Although one can prove it directly as in mercio's answer, it is insightful to deduce it as follows. Lagrange proved (1769) that in a group of odd order $\rm\,2n+1,\:$ every element is a square, since

$$\begin{eqnarray}\rm\, 1 &=&\rm a^{2n+1}\quad\ \text{by Lagrange's Theorem}\\ \rm \Rightarrow\ a &=&\rm a^{2n+2} = (a^{n+1})^2\end{eqnarray}$$

In a field $\rm\,\Bbb F\,$ of order $\rm\, q = 4n+3,\,$ the subgroup $\rm\,S\,$ of squares has odd order $\rm\,(q\!-\!1)/2 = 2n + 1,\,$ hence every square is a square (of a square), $ $ i.e. a fourth power; $ $ i.e. $\rm\ t \in S\:\Rightarrow\: t = s^2,\,\ s\in S,\ $ and, by definition, $\rm\:s \in S\:\Rightarrow\:s = a^2,\ a\in \Bbb F,\:$ hence $\rm\, t = s^2 = (a^2)^2 = a^4.$

Remark $ $ Lagrange's result is a special case of a $\rm\, k$'th power criterion that frequently proves handy. This criterion has a simple conceptual proof (alas, often overlooked).
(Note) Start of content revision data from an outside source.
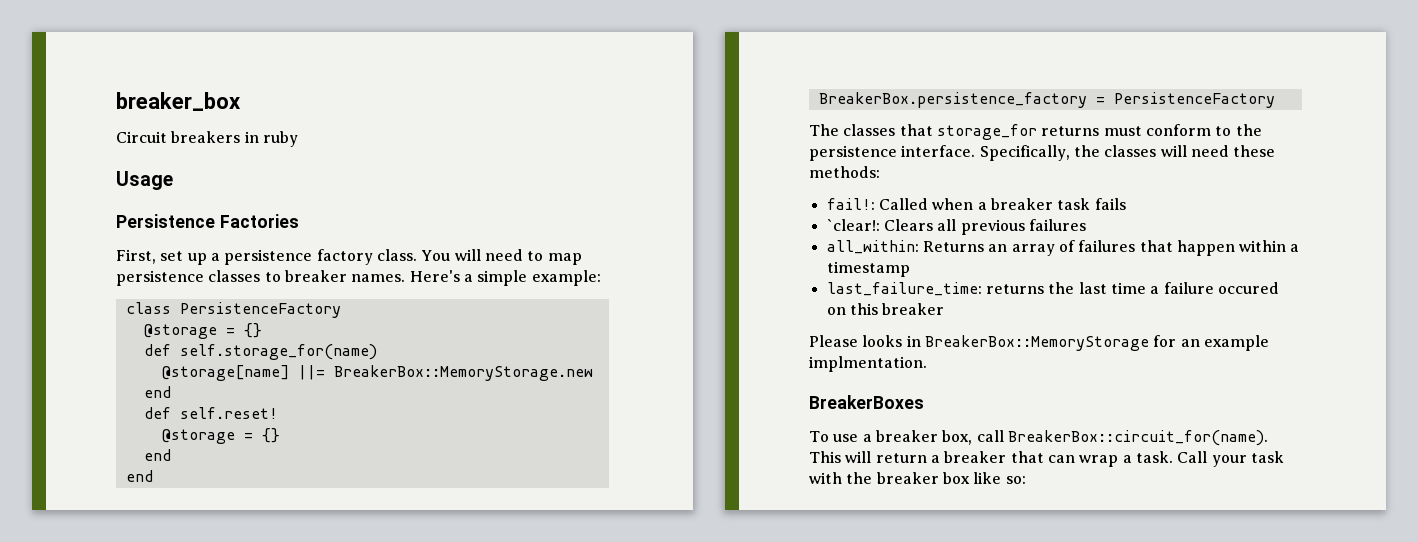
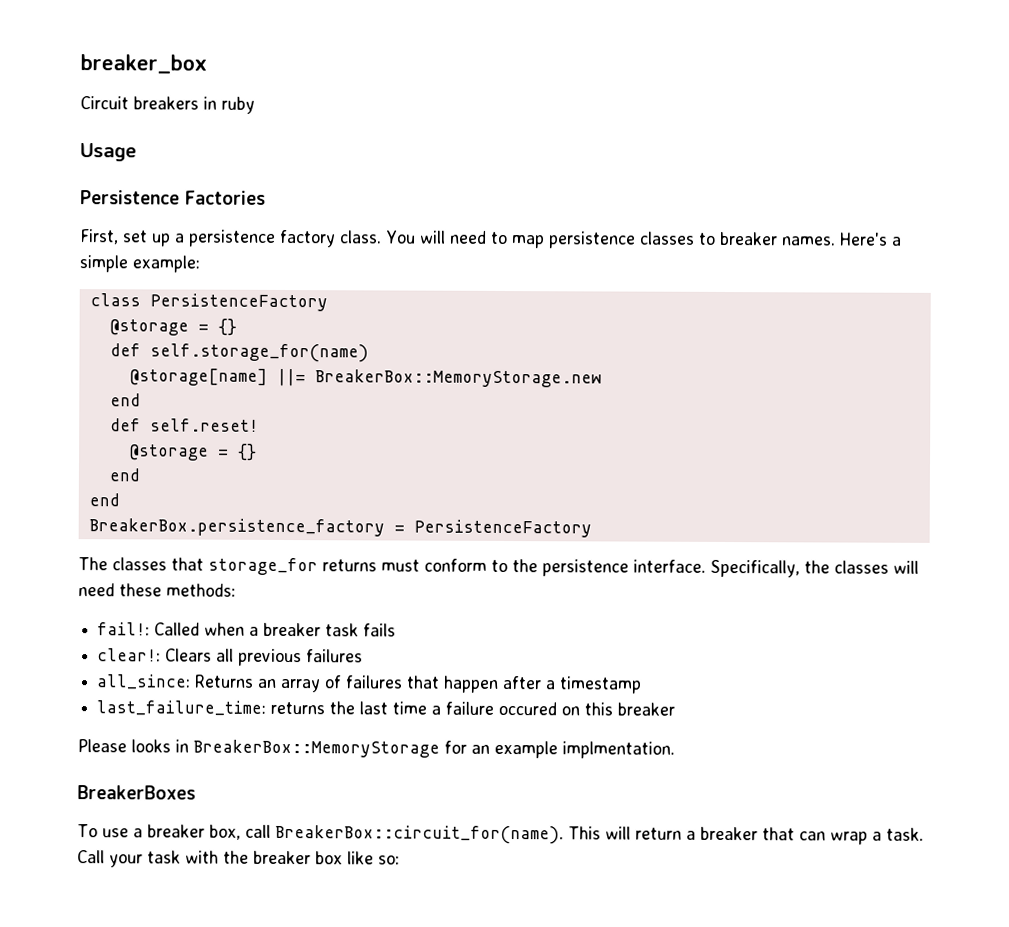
[826,219,880,231] `clear!: -> [97,648,162,662] clear!:
[826,240,919,254] all_within: -> [96,674,192,690] all_since:
[1239,240,1287,252] within -> [502,675,543,690] after

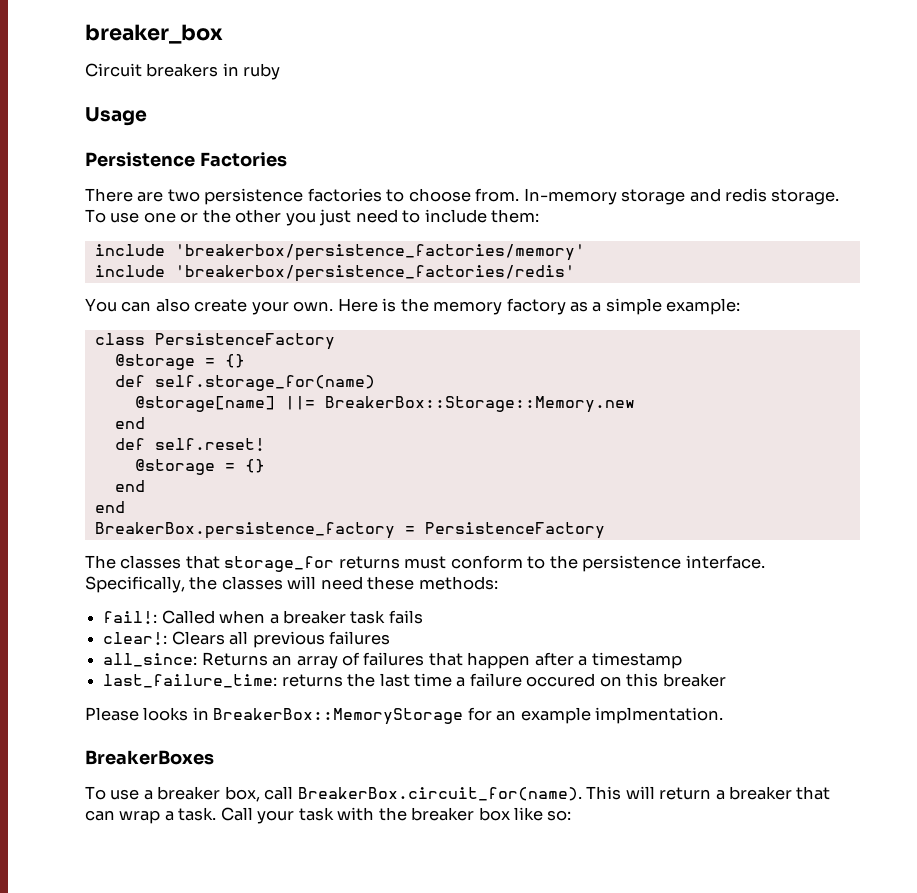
[79,229,888,249] First, set up a persistence factory class. You will need to map persistence classes to breaker names. Here's -> [85,188,840,205] [85,209,540,226] [94,244,585,261] [94,265,575,282] [85,298,589,315] There are two persistence factories to choose from. In-memory storage and redis storage. To use one or the other you just need to include them: // include 'breakerbox/persistence_factories/memory' // include 'breakerbox/persistence_factories/redis' // You can also create your own. Here is the memory factory as
[314,369,602,388] BreakerBox::MemoryStorage.new -> [324,396,635,413] BreakerBox::Storage::Memory.new
[274,824,564,845] BreakerBox::circuit_for(name). -> [297,787,582,801] BreakerBox.circuit_for(name).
Suppose that we know that $\rm\, g^n = 1,\, $ so exponents on $\rm\,g\,$ can be interpreted $\rm\,mod\ n\!:\, i \equiv m\:$ $\Rightarrow$ $\rm\,g^i = g^{m}.\ $ We, $ $ consequently, $ $
see clearly that $\rm\,g^i\,$ is a $\rm\,k$'th power if $\rm\ mod\ n\!:\, k\mid i,\:$ i.e. $\rm\ i\equiv jk,\,$ so $\rm\,g^i = g^{jk} = (g^j)^k.\,$ By $\rm\color{#C00}{Bezout}$

$$\rm k\,|\, i\:\ (mod\ n)\!\iff\! \exists\,j\!:\ jk\equiv i\:\ (mod\ n)\!\iff\! \exists\, j,m\!:\ jk \!+\! mn = i\color{#C00}{\!\iff\!} (k,n)\,|\, i$$

Hence we have conceptually derived a proof of the following

Theorem $\rm\ \ \ g^n = 1,\,\ (k,n)\mid i\:\Rightarrow\: g^i\,$ is a $\rm\,k$'th power $\ \ $ [Easy $\rm\,k$'th Power Criterion]
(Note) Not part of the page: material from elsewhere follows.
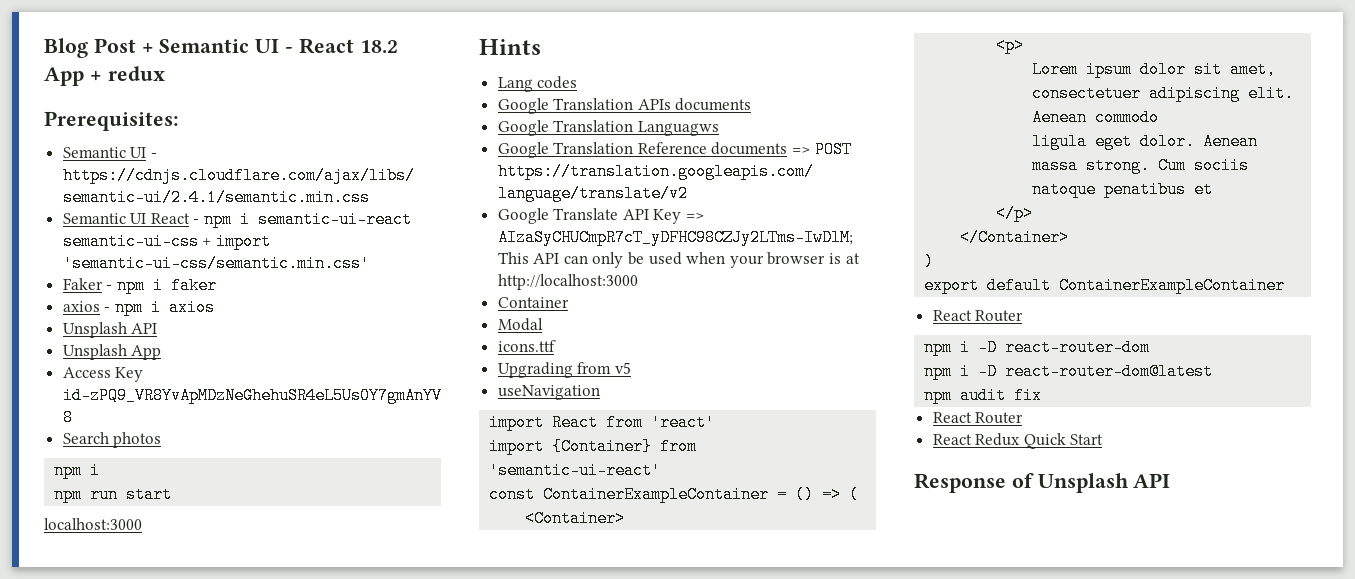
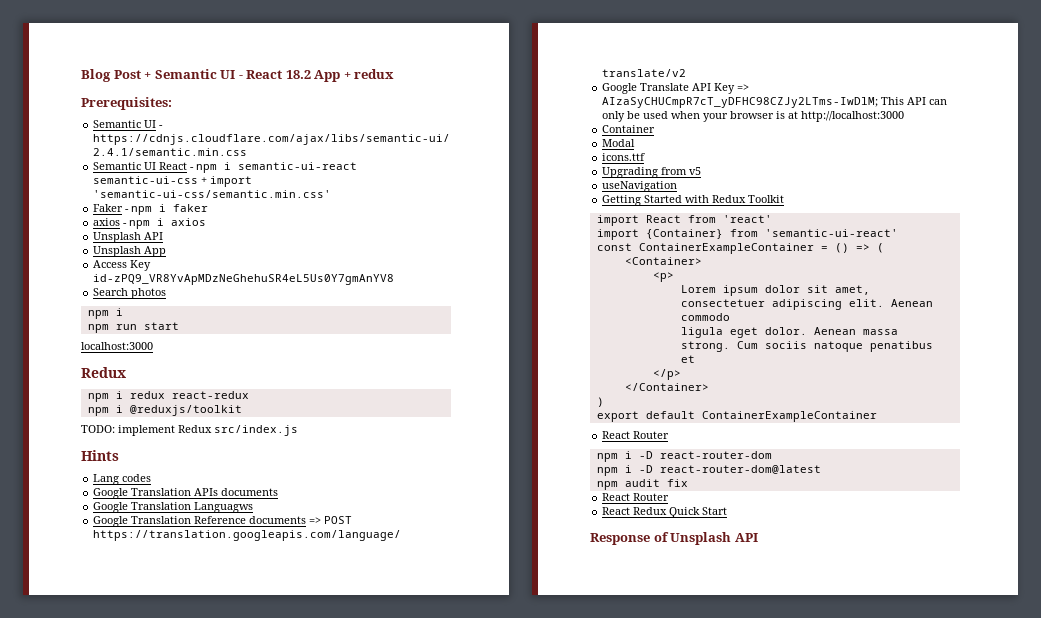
(142, 524) none -> [81,367,126,378] [87,391,249,402] [87,405,242,416] [81,425,298,436] // Redux // npm i redux react-redux // npm i @reduxjs/toolkit // TODO: implement Redux src/index.js
(600, 392) none -> [602,195,785,206] // Getting Started with Redux Toolkit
Proof $\rm\ \ By\ Bezout,\,\ (k,n)\mid i\:\Rightarrow\:k\mid i\,\ (mod\ n) \Rightarrow\:i\equiv jk\,\ (mod\ n)\Rightarrow\: g^i = g^{jk} = (g^j)^k$

Note $\,\ $ That $\rm\ \ k\,|\, i\:\ (mod\ n)\!\iff\! (k,n)\,|\, i\ \ $ frequently proves conceptually handy, $ $ e.g. see here. $\ $ The reason behind this will become clearer when one studies cyclic groups and (principal) ideals.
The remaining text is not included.